Basit Aijaz, India Times | March 6, 2020
While India’s efforts and struggles to conserve tiger population has been known, here is one of India’s most successful conservation stories: the population of one-horned rhinos has grown manifold over the years.
From a population of barely 75 in 1905, there were over 2,700 Indian rhinos (Rhinoceros unicornis) by 2012, according to the World Wide Fund for Nature–India (WWF-India), a global wildlife advocacy. The figure has now gone well past 3600 in 2020.
Greater one-horned, or Indian, rhinoceros once roamed from Pakistan to the Indo-Burmese border, and in parts of Nepal, Bangladesh and Bhutan. But by the beginning of the 20th century, hunting and habitat loss had reduced the species to fewer than 200 individuals in northern India and Nepal. Thanks to strict protection implemented by Indian and Nepalese authorities, the population has rebounded to more than 3,600 today.
In 2012, more than 91 per cent of Indian rhinos lived in Assam, according to WWF-India data. Within Assam, rhinos are concentrated within
Kaziranga national park, with a few in Pobitara wildlife sanctuary. Kaziranga is home to more than 91 per cent of Assam’s rhinos – and more than 80 per cent of India’s count — with a 2015 population census by Kaziranga park authorities revealing 2,401 rhinos within the park.
The increase in population has also been because of the receding poaching. Although rhino poaching peaked in India in 2013, when 41 of the herbivores were killed, it has declined since, largely because of better policing and protection by the Assam government and non-governmental organisations (NGOs), according to Tito Joseph, programme manager of the anti-poaching programme at the Wildlife Protection Society of India, an NGO.
With rhinos are mainly concentrated in Kaziranga, there is certain risk to it as well – the park may have reached its carrying capacity and might not be able to support any more rhinos; and the entire species’ population could be decimated by a disease outbreak, natural disaster, or other acute threat.

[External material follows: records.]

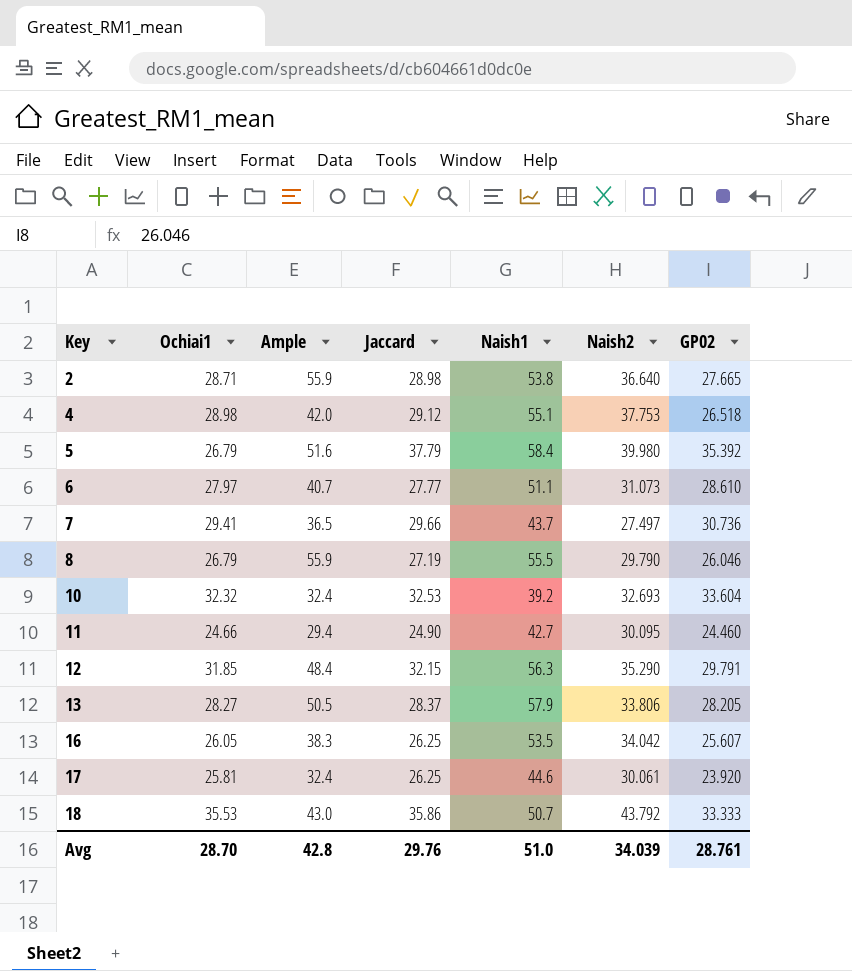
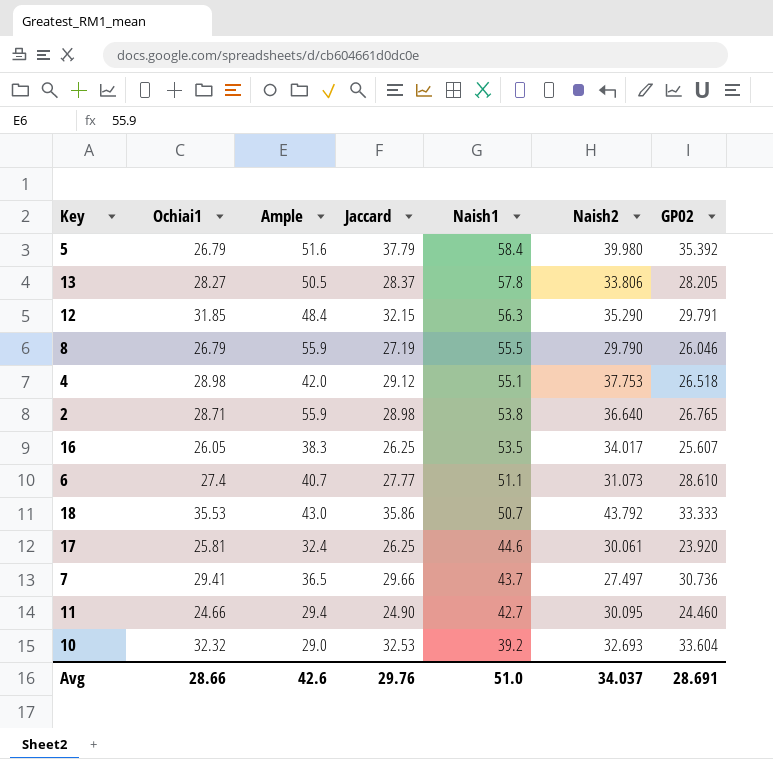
row order: Key ascending -> Naish1 descending
13 | Naish1: 57.9 -> 57.8
2 | GP02: 27.665 -> 26.765
16 | Naish2: 34.042 -> 34.017
6 | Ochiai1: 27.97 -> 27.4
10 | Ample: 32.4 -> 29.0
Avg | Ochiai1: 28.70 -> 28.66
Avg | Ample: 42.8 -> 42.6
Avg | Naish2: 34.039 -> 34.037
Avg | GP02: 28.761 -> 28.691

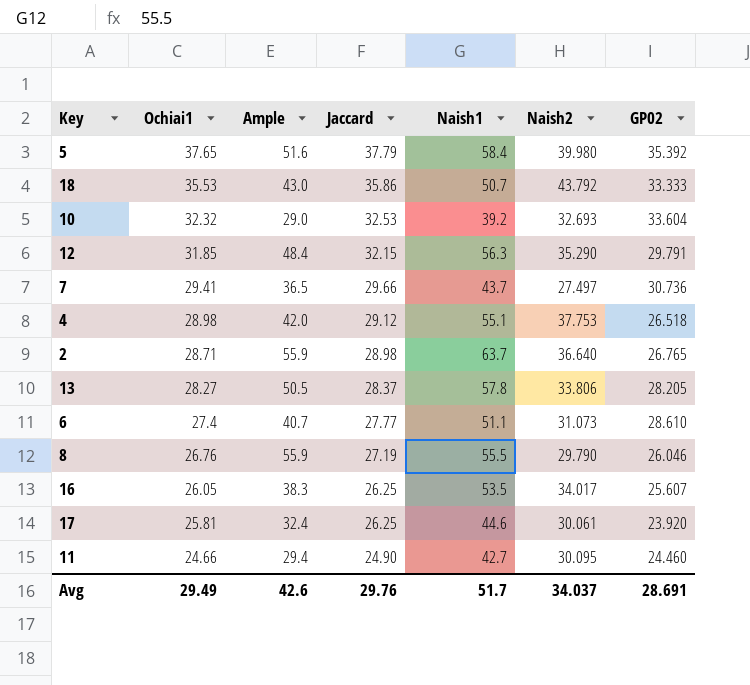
row order: Naish1 descending -> Ochiai1 descending
5 | Ochiai1: 26.79 -> 37.65
2 | Naish1: 53.8 -> 63.7
8 | Ochiai1: 26.79 -> 26.76
Avg | Ochiai1: 28.66 -> 29.49
Avg | Naish1: 51.0 -> 51.7

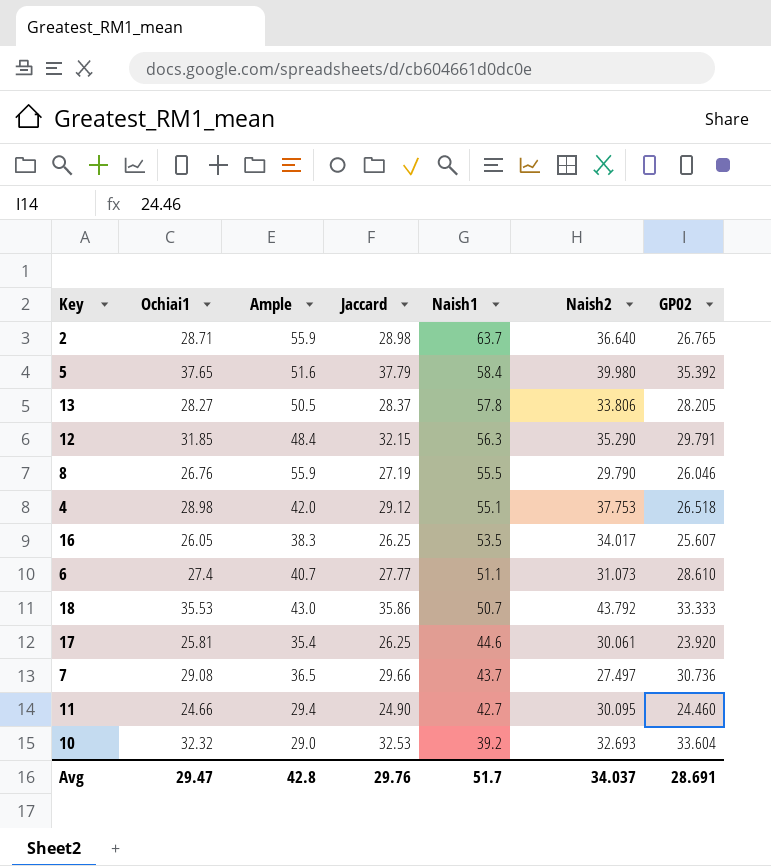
row order: Ochiai1 descending -> Naish1 descending
17 | Ample: 32.4 -> 35.4
7 | Ochiai1: 29.41 -> 29.08
Avg | Ochiai1: 29.49 -> 29.47
Avg | Ample: 42.6 -> 42.8

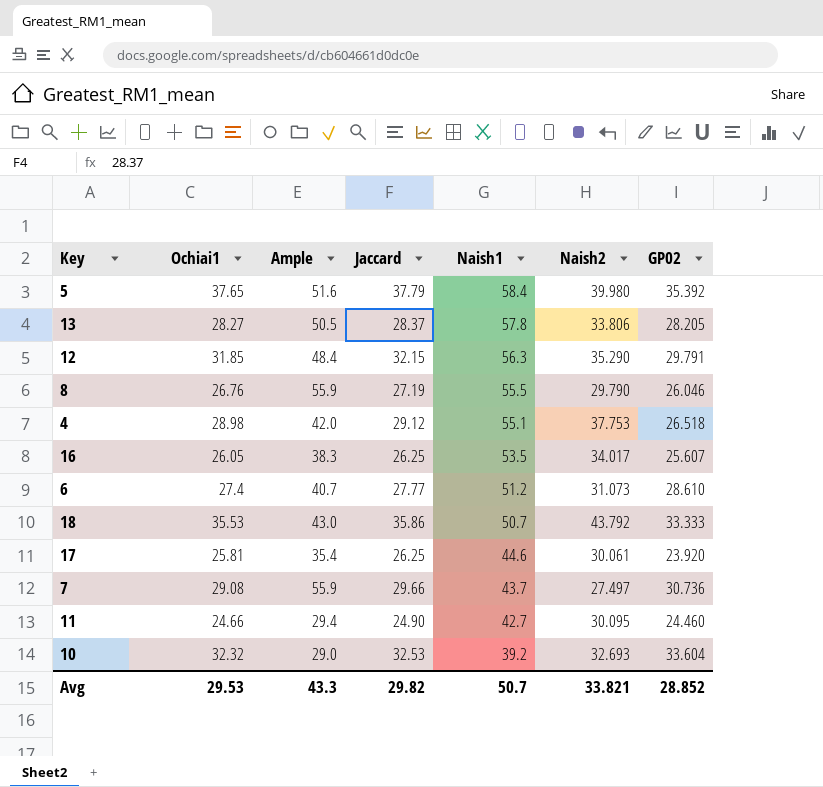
row 2: 28.71 | 55.9 | 28.98 | 63.7 | 36.640 | 26.765 -> none
6 | Naish1: 51.1 -> 51.2
7 | Ample: 36.5 -> 55.9
Avg | Ochiai1: 29.47 -> 29.53
Avg | Ample: 42.8 -> 43.3
Avg | Jaccard: 29.76 -> 29.82
Avg | Naish1: 51.7 -> 50.7
Avg | Naish2: 34.037 -> 33.821
Avg | GP02: 28.691 -> 28.852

In order to address the threat, rhinos from overcrowded areas, like Kaziranga National Park and Pabitora Wildlife Sanctuary, are being moved to other protected areas where they can breed. Along with continuing strict protection and community engagement, spreading Indian rhinos out among more protected areas will create a larger, safer, and more stable population.
So, rhinos need to move to ecologically similar but distant areas to ensure species survival, according to the Indian Rhino Vision 2020 programme (IRV2020), a collaborative effort between various organisations, including the International Rhino Foundation, Assam’s forest department, Bodoland Territorial Council, WWF-India, and the US Fish and Wildlife Service.
As many as 18 rhinos were translocated to Manas national park between 2008 and 2012 under IRV2020. The efforts to relocate rhinos has continue since. The growing population of rhinos is an indication of growing efforts to ensure the survival of the greater one-horned rhino.